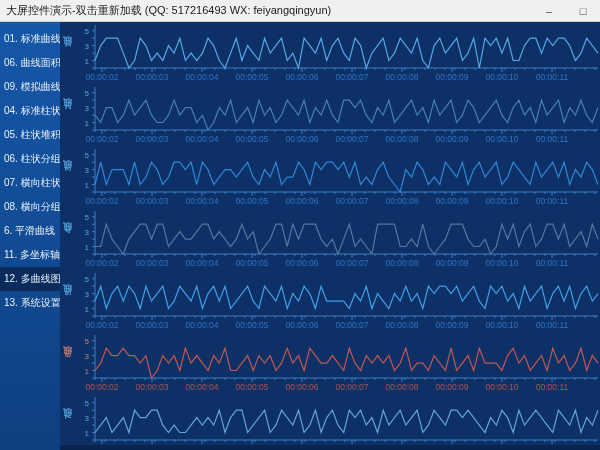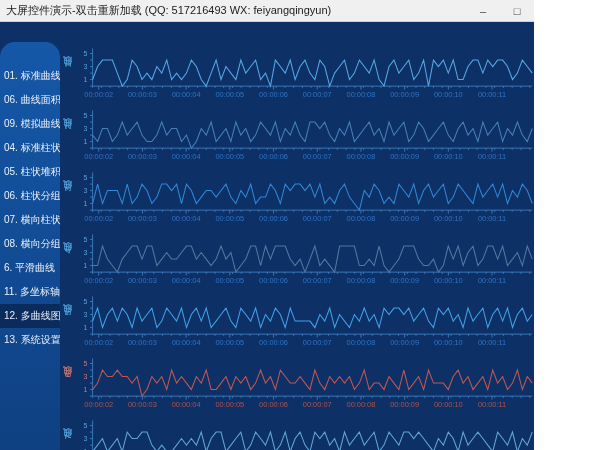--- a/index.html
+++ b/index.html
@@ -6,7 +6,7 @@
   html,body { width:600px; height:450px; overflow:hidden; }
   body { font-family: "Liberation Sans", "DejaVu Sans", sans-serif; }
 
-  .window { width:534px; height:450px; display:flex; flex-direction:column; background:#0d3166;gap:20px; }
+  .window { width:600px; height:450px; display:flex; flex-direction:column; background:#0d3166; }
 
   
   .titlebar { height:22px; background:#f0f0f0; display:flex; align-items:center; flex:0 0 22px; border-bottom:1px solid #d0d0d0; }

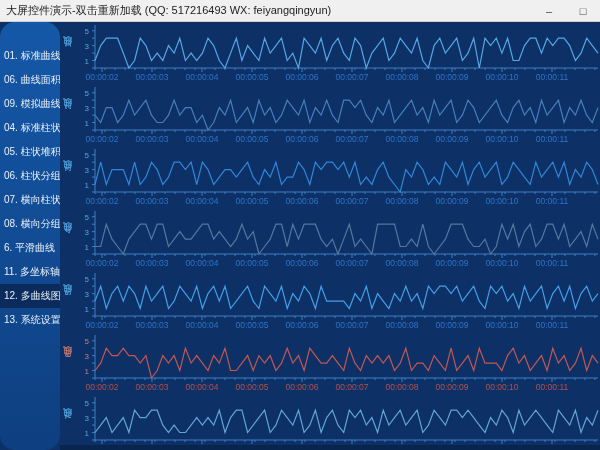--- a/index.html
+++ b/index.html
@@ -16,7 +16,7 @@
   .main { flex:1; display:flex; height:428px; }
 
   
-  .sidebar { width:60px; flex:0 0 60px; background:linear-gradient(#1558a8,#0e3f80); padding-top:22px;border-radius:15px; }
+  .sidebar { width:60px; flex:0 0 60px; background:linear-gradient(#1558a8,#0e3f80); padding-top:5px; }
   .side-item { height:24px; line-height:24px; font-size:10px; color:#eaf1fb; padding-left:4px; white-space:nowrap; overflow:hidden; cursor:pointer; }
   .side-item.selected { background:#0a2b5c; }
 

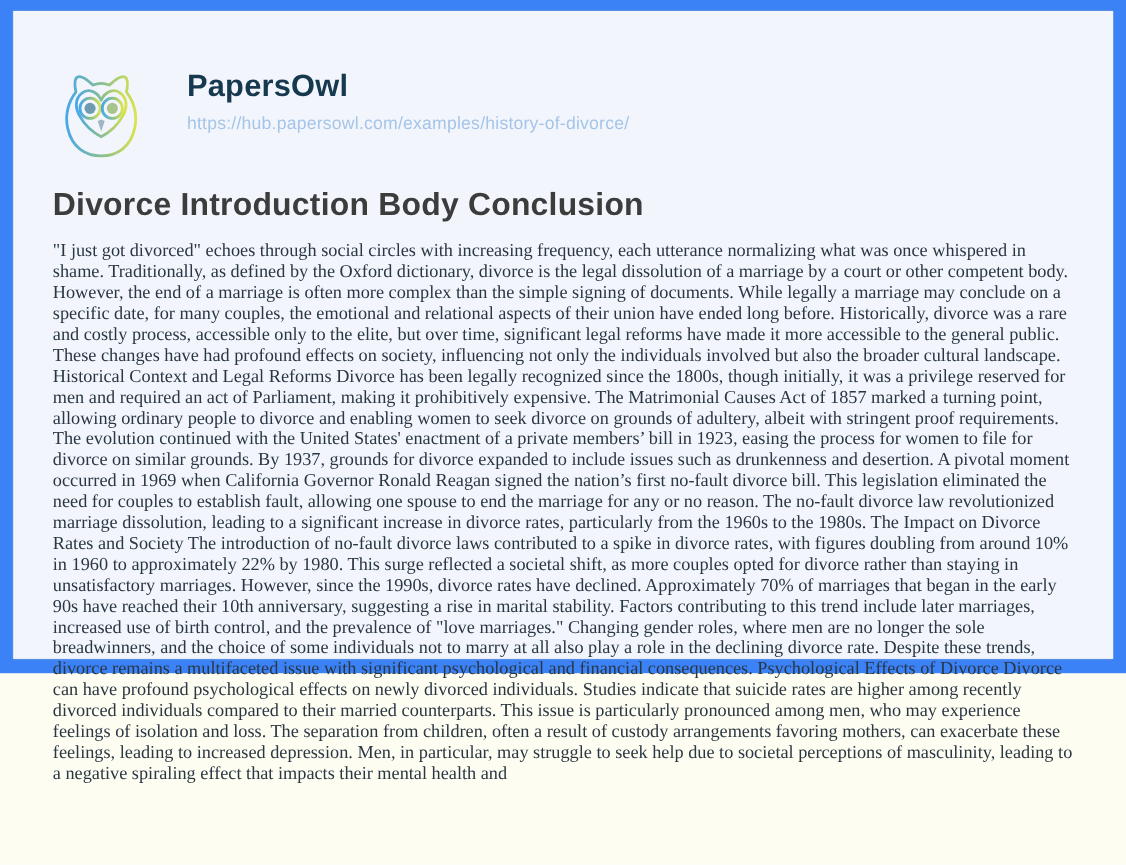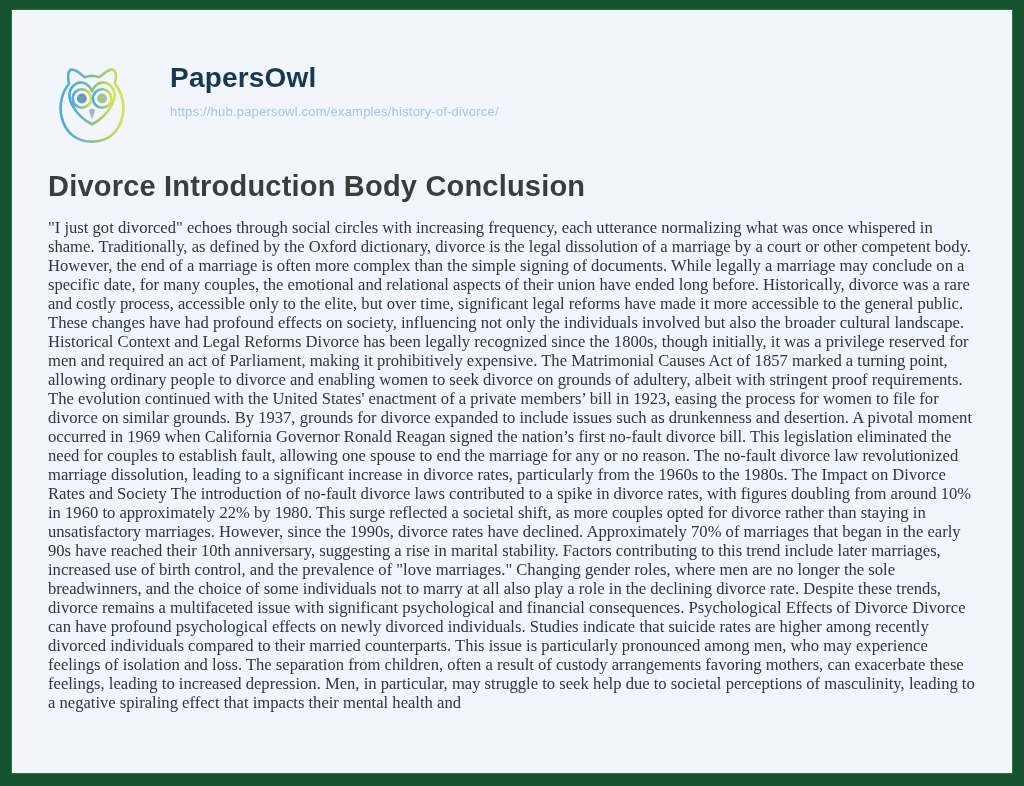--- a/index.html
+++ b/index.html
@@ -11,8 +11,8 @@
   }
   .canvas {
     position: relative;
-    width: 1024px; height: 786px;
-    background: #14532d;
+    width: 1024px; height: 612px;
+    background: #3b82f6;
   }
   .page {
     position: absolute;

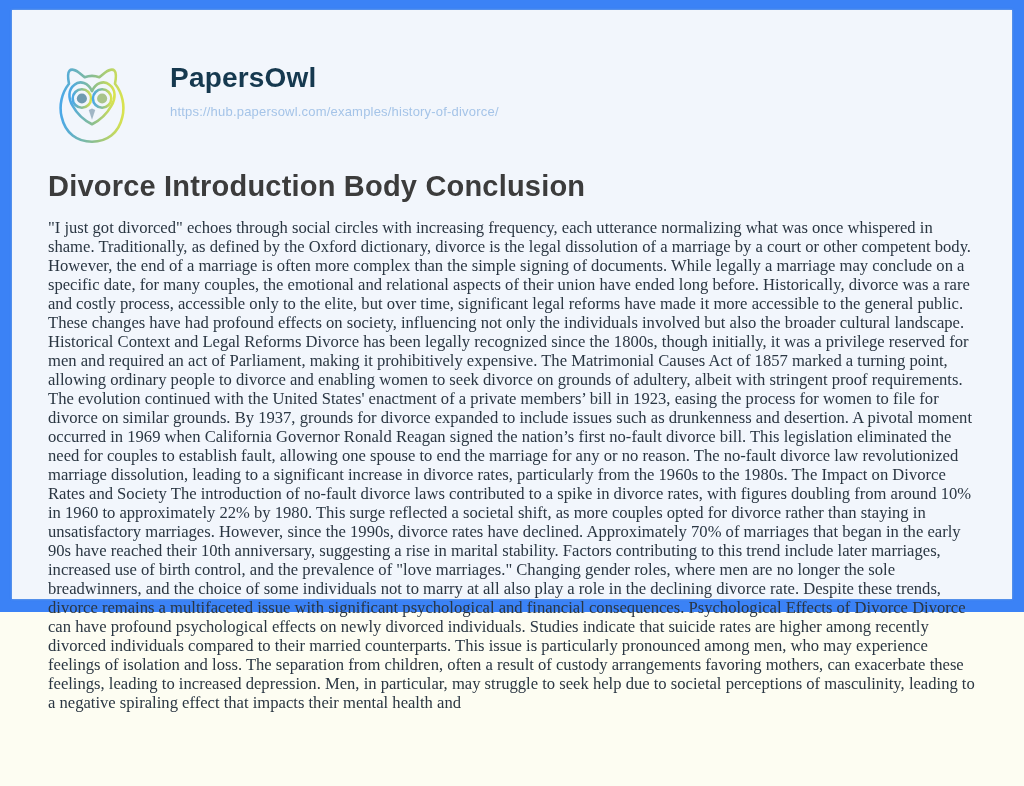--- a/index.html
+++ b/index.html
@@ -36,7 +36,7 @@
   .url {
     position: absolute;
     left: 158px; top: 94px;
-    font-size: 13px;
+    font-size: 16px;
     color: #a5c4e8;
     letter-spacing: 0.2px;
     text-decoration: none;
##########
▶ [Activity]:
Whenever the word "font" shows up in a line above, copy that line.

▶ [Response]:
   body { font-family: "Liberation Sans", "DejaVu Sans", sans-serif; }
   .side-item { height:24px; line-height:24px; font-size:10px; color:#eaf1fb; padding-left:4px; white-space:nowrap; overflow:hidden; cursor:pointer; }
-    font-size: 13px;
+    font-size: 16px;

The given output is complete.